I did the same for the top dozen “Top National Universities” and their “Best Undergraduate Teaching” rankings:

  1. Princeton: #4
  2. MIT: #48 (tie)
  3. Harvard: #48 (tie)
  4. Stanford: #24
  5. Yale: #16
  6. Penn: #62 (tie)
  7. Cal Tech: n/a
  8. Duke: #9
  9. Brown: #3
  10. Johns Hopkins: n/a
  11. Northwestern: n/a
  12. Columbia: n/a
  13. Cornell: #39
  14. Chicago: #48
1 Like

Fixed that for you. :slight_smile:
Any ranking/rating only makes sense if it aligns with the criteria the consumer believes those things should be rated by. In 875 responses to this thread I’ve yet to hear a single person say they agree with the criteria/weighting USNWR used.
For Colleges, all should be ranked together (if at all).

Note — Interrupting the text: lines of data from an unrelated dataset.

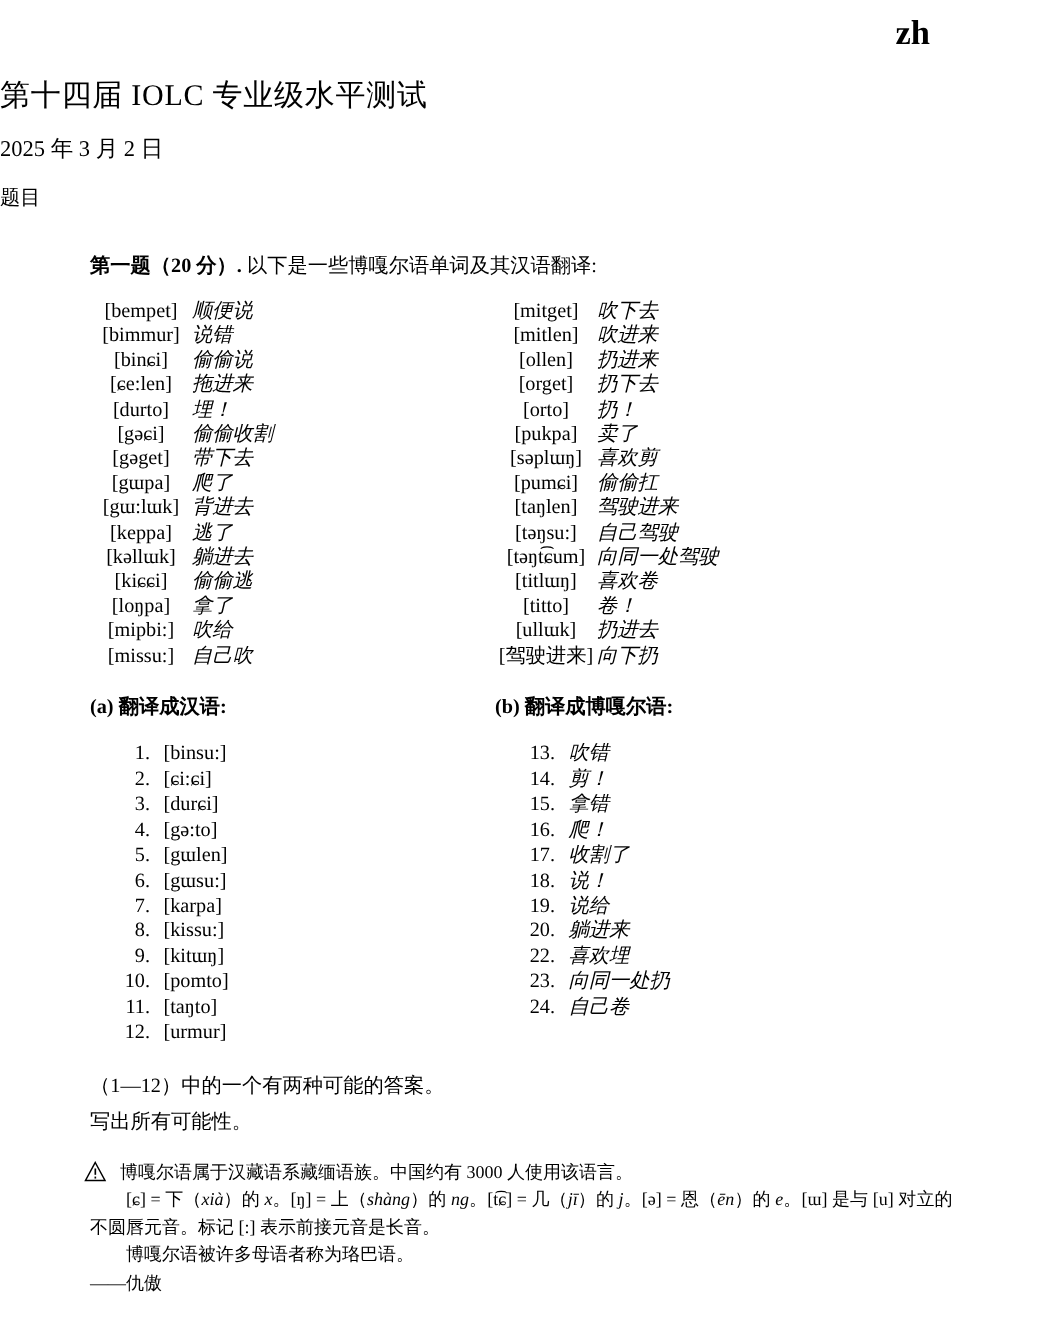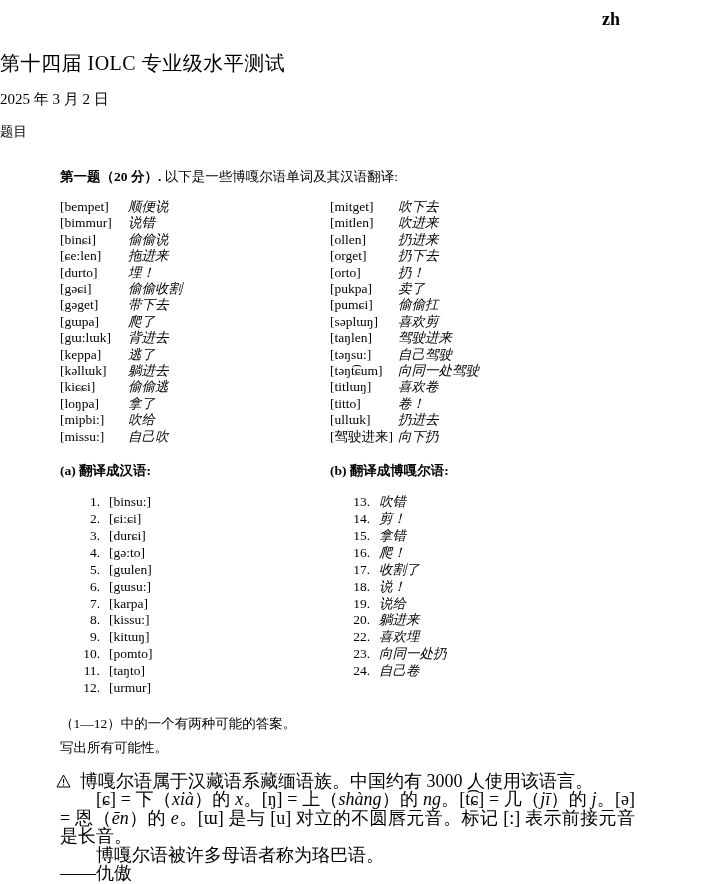--- a/index.html
+++ b/index.html
@@ -9,7 +9,7 @@
     font-family:"Liberation Serif","DejaVu Serif",serif;
     overflow:hidden;
   }
-  .lang-tag { position:absolute; top:9px; right:89px; font-size:18px; font-weight:bold; }
+  .lang-tag { position:absolute; top:9px; right:89px; font-size:23px; font-weight:bold; }
   .title-block { padding-top:50px; text-align:left; }
   .doc-title { font-size:20px; font-weight:normal; margin:0; letter-spacing:0.5px; }
   .doc-date { font-size:15px; margin-top:13px; }

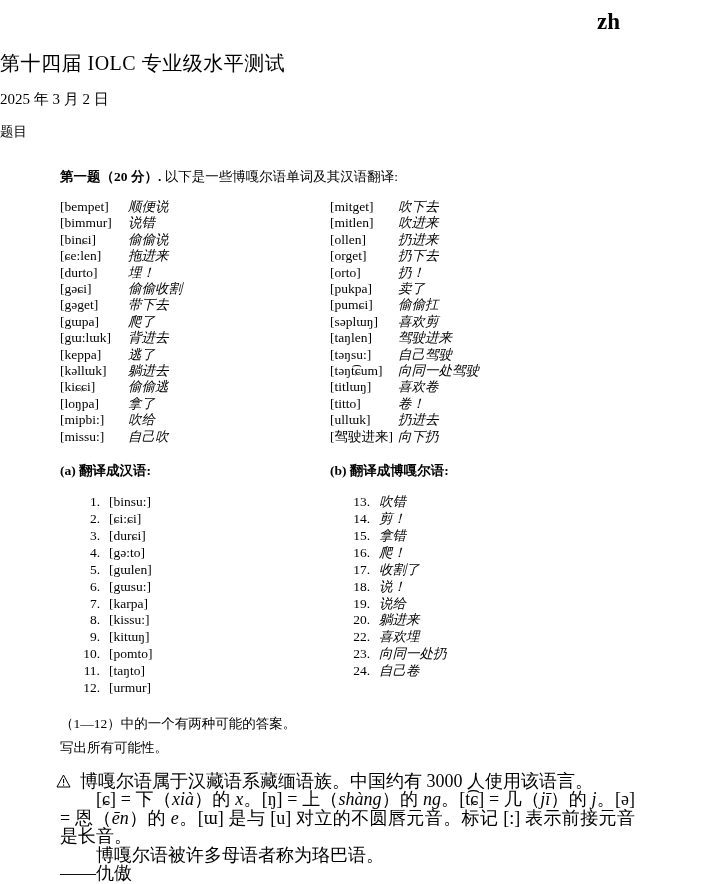--- a/index.html
+++ b/index.html
@@ -21,7 +21,7 @@
   .vcol-left { width:270px; flex-shrink:0; }
   .vcol-right { flex:1; }
   .vrow { display:flex; line-height:16.4px; }
-  .vword { width:68px; flex-shrink:0; }
+  .vword { width:68px; flex-shrink:0;text-align:center; }
   .vgloss { font-style:italic; }
   .parts { display:flex; margin-top:17px; }
   .pcol-left { width:270px; flex-shrink:0; }

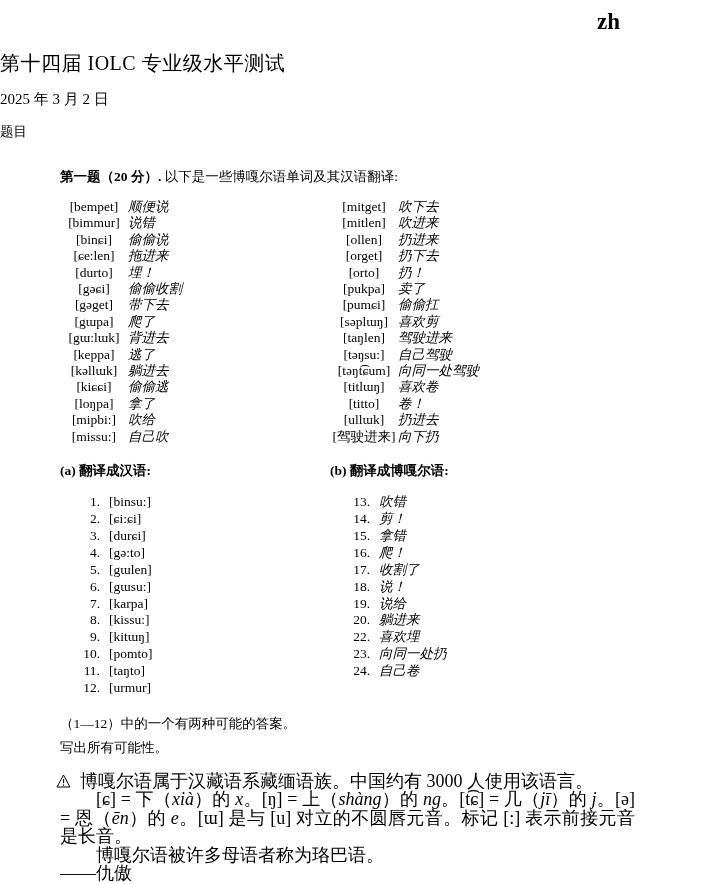--- a/index.html
+++ b/index.html
@@ -172,13 +172,13 @@
           </div>
 
           <div class="vrow">
+            <span class="vword">[səplɯŋ]</span>
+            <span class="vgloss">喜欢剪</span>
+          </div>
+
+          <div class="vrow">
             <span class="vword">[pumɕi]</span>
             <span class="vgloss">偷偷扛</span>
-          </div>
-
-          <div class="vrow">
-            <span class="vword">[səplɯŋ]</span>
-            <span class="vgloss">喜欢剪</span>
           </div>
 
           <div class="vrow">

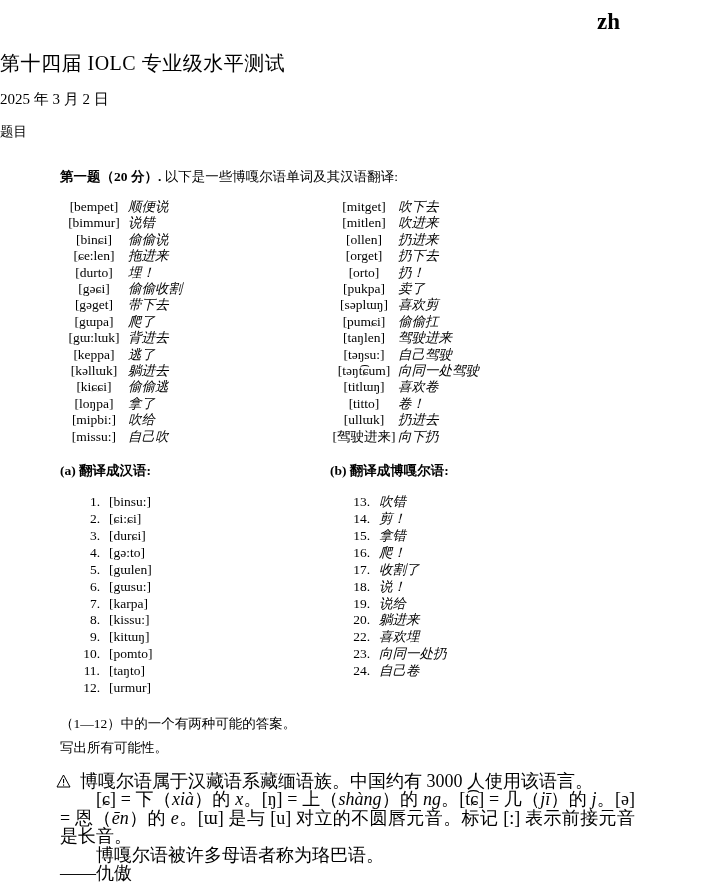--- a/index.html
+++ b/index.html
@@ -35,7 +35,7 @@
   .note { margin:0; }
   .note-1 { margin-top:18px; }
   .note-2 { margin-top:6px; }
-  .footnote { margin-top:15px; font-size:18px; line-height:18.5px; }
+  .footnote { margin-top:15px; font-size:12px; line-height:18.5px; }
   .fn-line1 { display:flex; align-items:flex-start; margin-left:-4px; }
   .warn-icon { width:15px; height:14px; margin-right:9px; margin-top:2px; flex-shrink:0; }
   .fn-para { margin:0; text-indent:2em; text-align:justify; }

You brought up the CS specific class size issue at Berkeley. At Berkeley, across all majors inclusive of both lower divs and upper divs, 70% of classes have less than 50 students. And if you just look at upper divs, 80% of classes have less than 50 students.

Given that your entire argument is driven by metrics that are based solely on the large CS/DS class sizes in the lower divs, you then can’t argue to keep aside that facts that show these large sizes are a testament to the strengths of those programs.

1 Like

I’ll bite. I approve.

1 Like

And the same for the top 13 “National Liberal Arts Colleges” (taking out the military/service academies) and their “Best Undergraduate Teaching” rankings:

  1. Williams: #12
  2. Amherst: #1 (tie)
  3. Pomona: #1 (tie)
  4. Swarthmore: #4 (tie)
  5. Wellesley: #20 (tie)
  6. Bowdoin: #4 (tie)
  7. Carleton: #1 (tie)
  8. Barnard: #25 (tie)
  9. Claremont McKenna: n/a
  10. Grinnell: #6 (tie)
  11. Middlebury: #12 (tie)
  12. Wesleyan: #29 (tie)
  13. Davidson: #6 (tie)
  14. Hamilton: #36 (tie)
  15. Harvey Mudd: #32 (tie)
  16. Smith: #20 (tie)
3 Likes

100% correct.

How “percentage of large/small classes” is looked at in this way does not mean that this is what a student sees. Looking at it in this way makes it seem like all colleges have smaller class sizes than what an average student will encounter.

For example, suppose a college has one class with 910 students and nine classes with 10 students each. Clearly, 90% of the classes are small. However, out of the 1,000 students, 910 (or 91%) are in the large class, and 90 (9%) are in the small class.

Average class size is also misleading. In the above example, the average class size is 100. But if you take the average class size from the student point of view, it is 829, because the 910 students in the large class weight the average so much more than the 90 students in the small classes.